Managing Director at Geodis China, Ivan Siew, said “Carriers have rescheduled their vessels and implemented recovery plans to improve schedule reliability. In some cases, port calls have been cut off from Japan and South Korea. Some routings from Japan to the US West coast will ship via Shanghai. US East Coast services will keep the original ex-Japan/South Korea port schedule.” The spot rate to ship a 40-foot container from Japan to the US West Coast stands at 64 percent, higher than China, while South Korea stands at 32 percent higher. This has compelled most shippers to use short sea services from Japan and South Korea to China, where cargo is shipped to mainline services.

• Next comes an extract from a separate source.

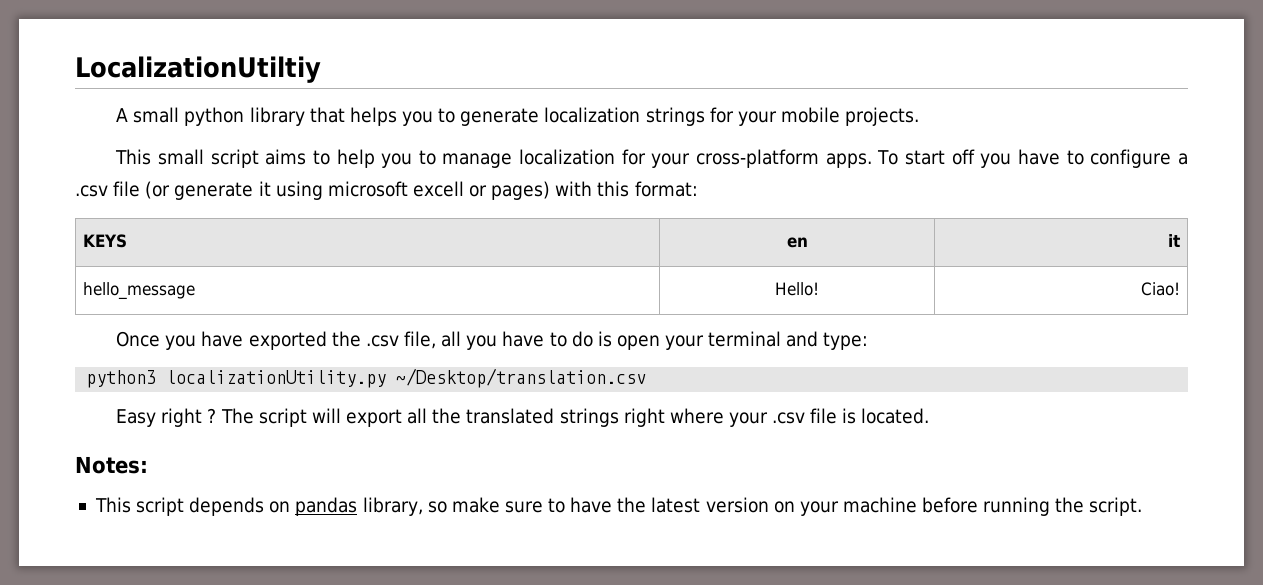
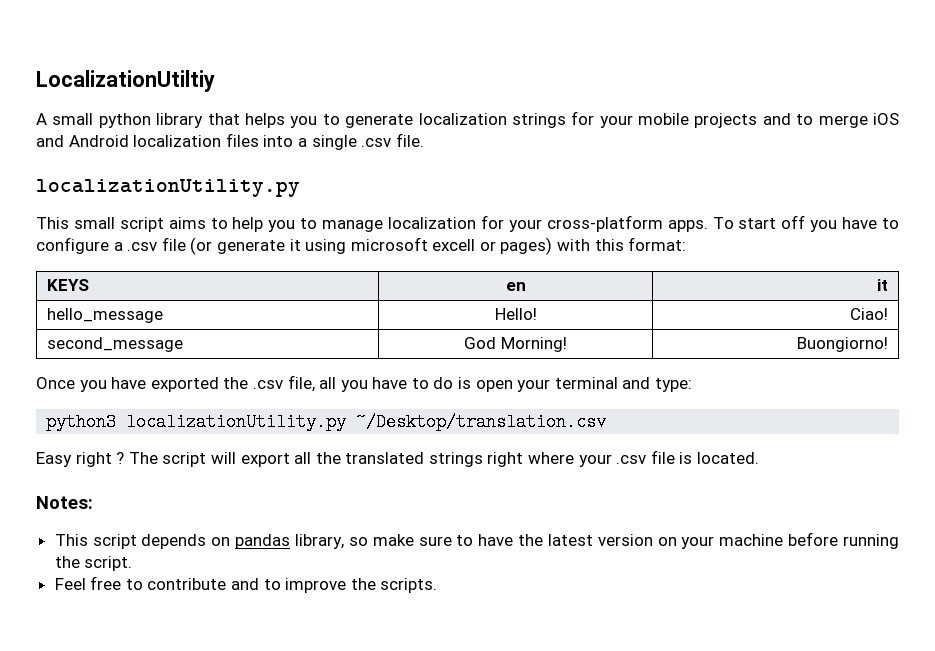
[845,107,920,126] projects. -> [694,113,900,128] [36,133,424,150] [36,179,300,197] projects and to merge iOS and Android localization files into a single .csv file. // localizationUtility.py
(1181, 289) none -> [46,337,183,352] [464,337,567,352] [797,337,889,352] // second_message | God Morning! | Buongiorno!
(1143, 506) none -> [54,576,438,593] // Feel free to contribute and to improve the scripts.

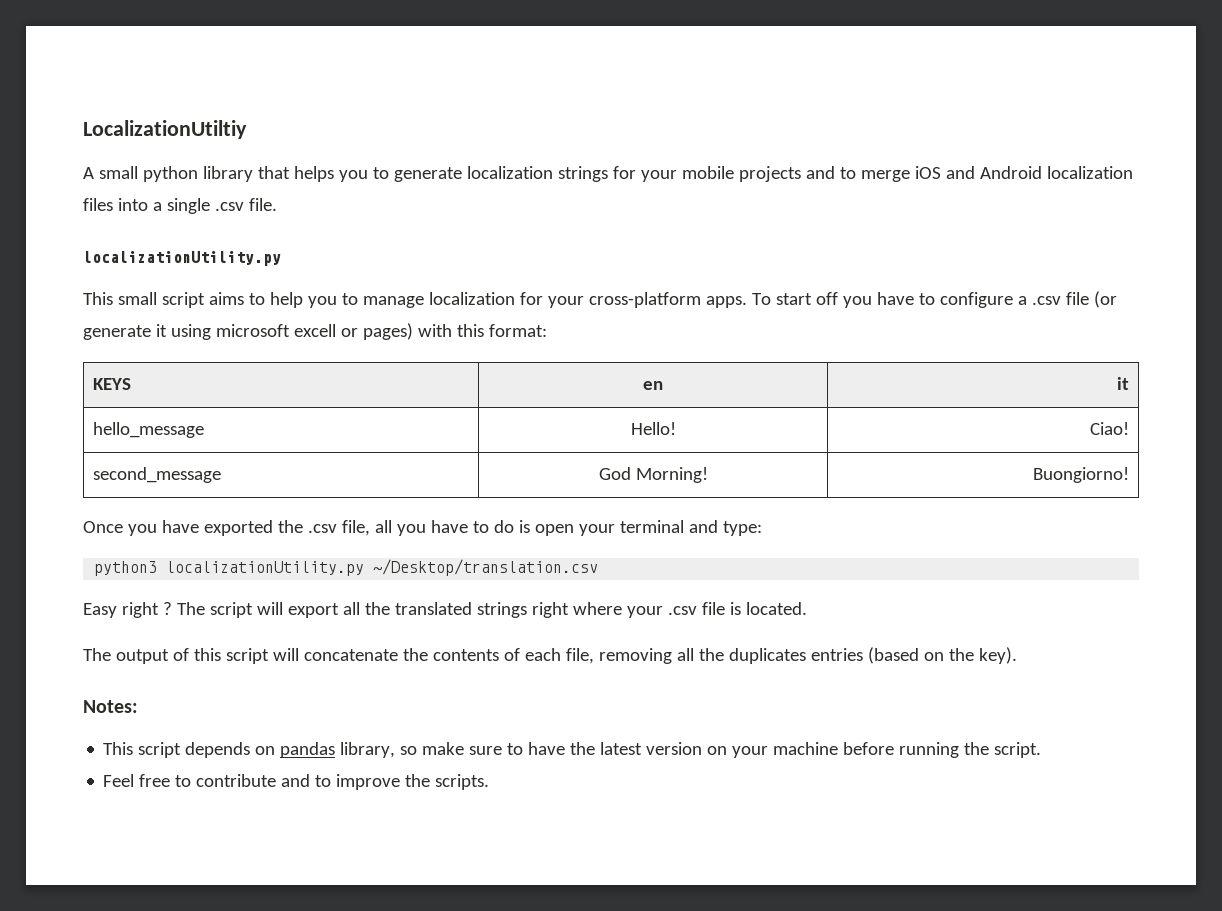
(760, 458) none -> [83,647,1017,664] // The output of this script will concatenate the contents of each file, removing all the duplicates entries (based on the key).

The top ports in Japan like — Tokyo, Yokohama, Kobe, Nagoya, and Osaka, showed that volumes plunged in 2020. “Most shippers suffer from space availability, especially to the US West Coast,” said Keiko Kiso, managing director of Rhenus Sankyo Logistics Japan. He further indicated, “From Japan, we have only one direct service — the Far East Pacific 1 (FP1). The situation is worse now, as there have only been three vessels coming to Japan over the past eight weeks.”


Presently the freight rates from Japan to the US West Coast stand at $14,000 per FEU, South Korea to the US West Coast stand at $11,200 per FEU, and China stands at $8500 per FEU. The rates have been provided by the freight rate benchmarking platform Xeneta. Xeneta chief Peter Sand states, “Chinese ports are consolidating cargo before leaving the region. Since May 2021, the rates out of China on the trans-Pacific have become much cheaper than those out of Japan and South Korea.

2020 saw downward plunges in all of Japan’s ports -Tokyo, Kobe, Nagoya, and Osaka while China climbed upwards. The prices per FEU for spot export cargo from Busan to Los Angeles have gone up by 50% in January compared to August last year. At the same time, the prices from Shanghai to Los Angeles were down by 8%. Eunice Yu, Dacshers head of Ocean Freight Asia Pacific, mentioned, “Capacity from Busan and Japanese ports is always tight. Most of the time, Busan serves as the call on the trans-Pacific trade, so carriers tend to drop the Busan call to catch up on overall service reliability.”